Every line of the listing that follows must be written out unchanged.

Data supplied -
##############################

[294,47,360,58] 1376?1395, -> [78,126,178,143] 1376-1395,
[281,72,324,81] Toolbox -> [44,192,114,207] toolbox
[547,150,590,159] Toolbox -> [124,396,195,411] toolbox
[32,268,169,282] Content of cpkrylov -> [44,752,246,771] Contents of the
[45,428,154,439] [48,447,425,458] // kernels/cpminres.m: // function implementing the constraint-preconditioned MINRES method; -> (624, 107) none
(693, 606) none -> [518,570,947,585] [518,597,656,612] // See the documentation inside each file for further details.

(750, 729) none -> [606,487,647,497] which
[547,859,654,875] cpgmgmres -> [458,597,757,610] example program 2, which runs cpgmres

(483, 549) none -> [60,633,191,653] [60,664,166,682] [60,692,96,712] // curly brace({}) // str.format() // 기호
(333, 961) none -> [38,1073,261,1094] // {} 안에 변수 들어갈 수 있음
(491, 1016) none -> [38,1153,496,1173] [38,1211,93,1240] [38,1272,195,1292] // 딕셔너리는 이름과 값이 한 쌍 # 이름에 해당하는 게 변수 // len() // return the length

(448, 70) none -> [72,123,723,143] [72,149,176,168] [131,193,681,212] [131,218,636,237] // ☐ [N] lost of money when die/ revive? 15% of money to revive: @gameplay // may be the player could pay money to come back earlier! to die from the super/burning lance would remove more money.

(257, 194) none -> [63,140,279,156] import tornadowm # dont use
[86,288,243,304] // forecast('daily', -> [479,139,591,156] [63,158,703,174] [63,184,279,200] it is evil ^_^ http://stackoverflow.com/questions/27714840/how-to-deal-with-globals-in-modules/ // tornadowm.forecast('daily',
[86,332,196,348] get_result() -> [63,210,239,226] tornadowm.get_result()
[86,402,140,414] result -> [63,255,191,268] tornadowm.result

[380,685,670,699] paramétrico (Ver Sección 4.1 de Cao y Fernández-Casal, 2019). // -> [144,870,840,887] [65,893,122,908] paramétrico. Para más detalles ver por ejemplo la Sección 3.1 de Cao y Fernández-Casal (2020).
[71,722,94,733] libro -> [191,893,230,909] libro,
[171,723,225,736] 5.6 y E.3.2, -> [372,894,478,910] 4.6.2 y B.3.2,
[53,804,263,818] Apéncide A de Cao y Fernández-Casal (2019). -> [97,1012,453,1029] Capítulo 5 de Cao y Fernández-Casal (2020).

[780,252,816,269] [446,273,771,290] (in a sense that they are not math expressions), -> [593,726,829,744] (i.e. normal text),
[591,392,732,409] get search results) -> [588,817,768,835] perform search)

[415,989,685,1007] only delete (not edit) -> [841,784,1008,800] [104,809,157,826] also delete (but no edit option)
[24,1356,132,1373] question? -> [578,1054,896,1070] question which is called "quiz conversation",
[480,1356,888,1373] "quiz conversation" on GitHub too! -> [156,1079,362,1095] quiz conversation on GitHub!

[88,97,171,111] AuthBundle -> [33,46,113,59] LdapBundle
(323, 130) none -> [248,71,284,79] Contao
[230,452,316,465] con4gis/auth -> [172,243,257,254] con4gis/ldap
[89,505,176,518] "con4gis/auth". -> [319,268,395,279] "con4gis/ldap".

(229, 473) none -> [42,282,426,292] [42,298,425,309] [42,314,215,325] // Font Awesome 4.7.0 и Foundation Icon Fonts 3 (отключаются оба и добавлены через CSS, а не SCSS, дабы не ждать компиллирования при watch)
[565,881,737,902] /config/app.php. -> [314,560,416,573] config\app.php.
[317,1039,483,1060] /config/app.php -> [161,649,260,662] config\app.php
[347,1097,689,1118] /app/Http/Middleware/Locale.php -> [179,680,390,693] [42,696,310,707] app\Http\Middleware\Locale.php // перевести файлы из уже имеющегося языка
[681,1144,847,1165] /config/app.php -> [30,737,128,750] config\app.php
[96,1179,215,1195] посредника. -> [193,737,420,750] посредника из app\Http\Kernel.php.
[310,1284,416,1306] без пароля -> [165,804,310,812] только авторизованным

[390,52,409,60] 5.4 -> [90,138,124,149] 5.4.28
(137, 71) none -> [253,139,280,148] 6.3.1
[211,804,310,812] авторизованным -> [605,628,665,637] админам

##############################

Answer for the task -
[294,47,360,58] 1376?1395, -> [78,126,178,143] 1376-1395,
[281,72,324,81] Toolbox -> [44,192,114,207] toolbox
[547,150,590,159] Toolbox -> [124,396,195,411] toolbox
[32,268,169,282] Content of cpkrylov -> [44,752,246,771] Contents of the
[45,428,154,439] [48,447,425,458] // kernels/cpminres.m: // function implementing the constraint-preconditioned MINRES method; -> (624, 107) none
(693, 606) none -> [518,570,947,585] [518,597,656,612] // See the documentation inside each file for further details.

(750, 729) none -> [606,487,647,497] which
[547,859,654,875] cpgmgmres -> [458,597,757,610] example program 2, which runs cpgmres

(483, 549) none -> [60,633,191,653] [60,664,166,682] [60,692,96,712] // curly brace({}) // str.format() // 기호
(333, 961) none -> [38,1073,261,1094] // {} 안에 변수 들어갈 수 있음
(491, 1016) none -> [38,1153,496,1173] [38,1211,93,1240] [38,1272,195,1292] // 딕셔너리는 이름과 값이 한 쌍 # 이름에 해당하는 게 변수 // len() // return the length

(448, 70) none -> [72,123,723,143] [72,149,176,168] [131,193,681,212] [131,218,636,237] // ☐ [N] lost of money when die/ revive? 15% of money to revive: @gameplay // may be the player could pay money to come back earlier! to die from the super/burning lance would remove more money.

(257, 194) none -> [63,140,279,156] import tornadowm # dont use
[86,288,243,304] // forecast('daily', -> [479,139,591,156] [63,158,703,174] [63,184,279,200] it is evil ^_^ http://stackoverflow.com/questions/27714840/how-to-deal-with-globals-in-modules/ // tornadowm.forecast('daily',
[86,332,196,348] get_result() -> [63,210,239,226] tornadowm.get_result()
[86,402,140,414] result -> [63,255,191,268] tornadowm.result

[380,685,670,699] paramétrico (Ver Sección 4.1 de Cao y Fernández-Casal, 2019). // -> [144,870,840,887] [65,893,122,908] paramétrico. Para más detalles ver por ejemplo la Sección 3.1 de Cao y Fernández-Casal (2020).
[71,722,94,733] libro -> [191,893,230,909] libro,
[171,723,225,736] 5.6 y E.3.2, -> [372,894,478,910] 4.6.2 y B.3.2,
[53,804,263,818] Apéncide A de Cao y Fernández-Casal (2019). -> [97,1012,453,1029] Capítulo 5 de Cao y Fernández-Casal (2020).

[780,252,816,269] [446,273,771,290] (in a sense that they are not math expressions), -> [593,726,829,744] (i.e. normal text),
[591,392,732,409] get search results) -> [588,817,768,835] perform search)

[415,989,685,1007] only delete (not edit) -> [841,784,1008,800] [104,809,157,826] also delete (but no edit option)
[24,1356,132,1373] question? -> [578,1054,896,1070] question which is called "quiz conversation",
[480,1356,888,1373] "quiz conversation" on GitHub too! -> [156,1079,362,1095] quiz conversation on GitHub!

[88,97,171,111] AuthBundle -> [33,46,113,59] LdapBundle
(323, 130) none -> [248,71,284,79] Contao
[230,452,316,465] con4gis/auth -> [172,243,257,254] con4gis/ldap
[89,505,176,518] "con4gis/auth". -> [319,268,395,279] "con4gis/ldap".

(229, 473) none -> [42,282,426,292] [42,298,425,309] [42,314,215,325] // Font Awesome 4.7.0 и Foundation Icon Fonts 3 (отключаются оба и добавлены через CSS, а не SCSS, дабы не ждать компиллирования при watch)
[565,881,737,902] /config/app.php. -> [314,560,416,573] config\app.php.
[317,1039,483,1060] /config/app.php -> [161,649,260,662] config\app.php
[347,1097,689,1118] /app/Http/Middleware/Locale.php -> [179,680,390,693] [42,696,310,707] app\Http\Middleware\Locale.php // перевести файлы из уже имеющегося языка
[681,1144,847,1165] /config/app.php -> [30,737,128,750] config\app.php
[96,1179,215,1195] посредника. -> [193,737,420,750] посредника из app\Http\Kernel.php.
[310,1284,416,1306] без пароля -> [165,804,310,812] только авторизованным

[390,52,409,60] 5.4 -> [90,138,124,149] 5.4.28
(137, 71) none -> [253,139,280,148] 6.3.1
[211,804,310,812] авторизованным -> [605,628,665,637] админам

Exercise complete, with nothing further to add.